→ **Data in this exercise**:
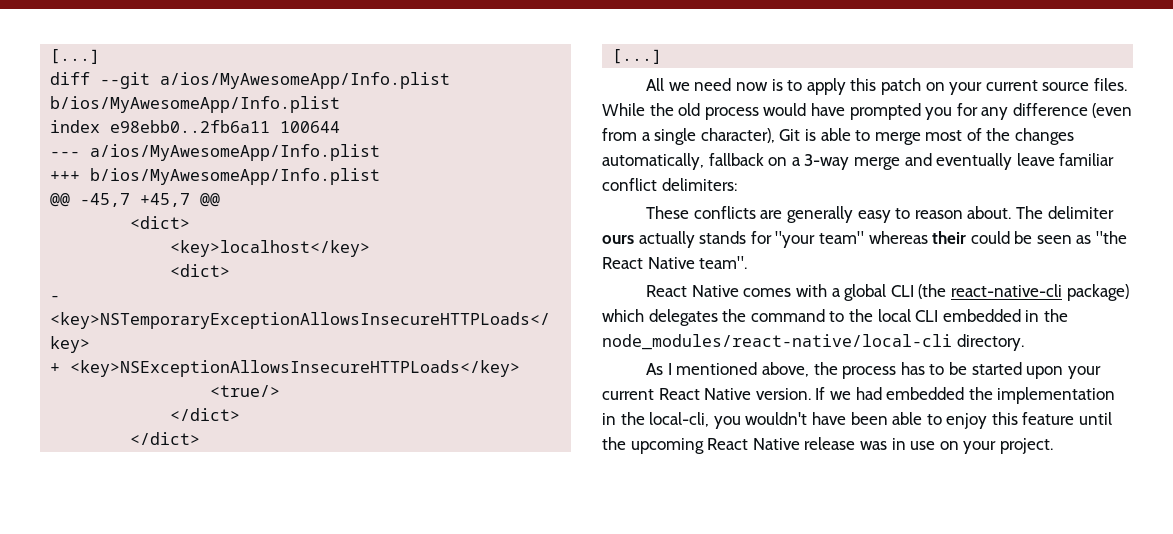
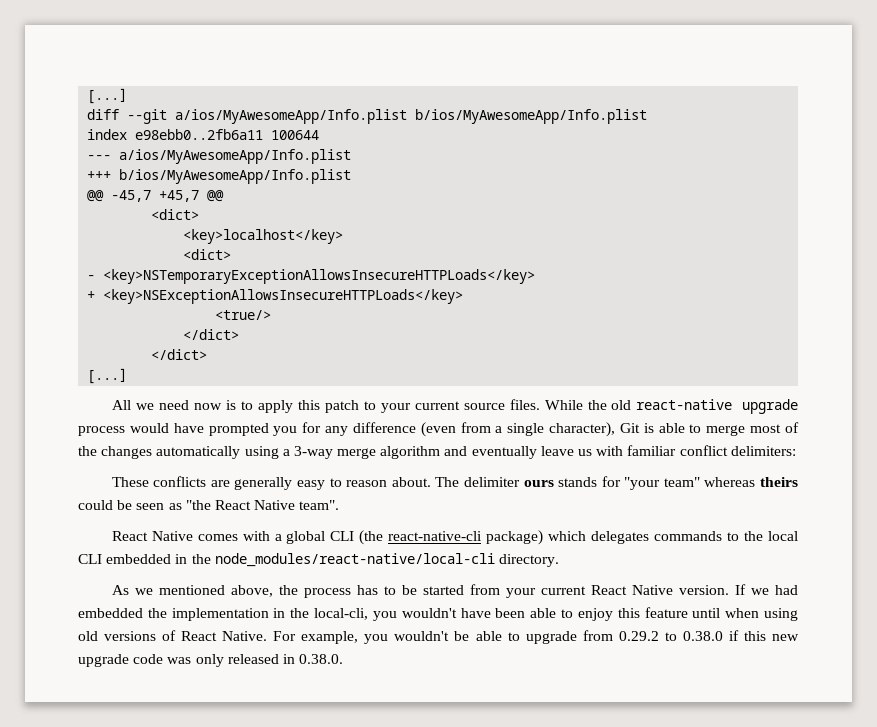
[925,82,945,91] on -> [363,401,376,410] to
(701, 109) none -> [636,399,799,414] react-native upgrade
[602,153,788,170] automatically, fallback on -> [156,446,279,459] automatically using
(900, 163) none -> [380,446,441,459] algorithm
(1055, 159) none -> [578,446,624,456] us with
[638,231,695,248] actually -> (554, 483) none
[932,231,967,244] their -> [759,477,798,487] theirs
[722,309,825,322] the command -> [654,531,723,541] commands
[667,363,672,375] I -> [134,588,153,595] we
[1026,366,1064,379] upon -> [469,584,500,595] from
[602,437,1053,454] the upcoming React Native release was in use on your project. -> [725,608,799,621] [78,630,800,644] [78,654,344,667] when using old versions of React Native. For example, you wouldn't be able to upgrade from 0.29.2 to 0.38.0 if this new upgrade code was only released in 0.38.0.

→ **What is being asked**: How many of the lines above include the string "from"? Only the number should be written.

→ **Finished task**: 2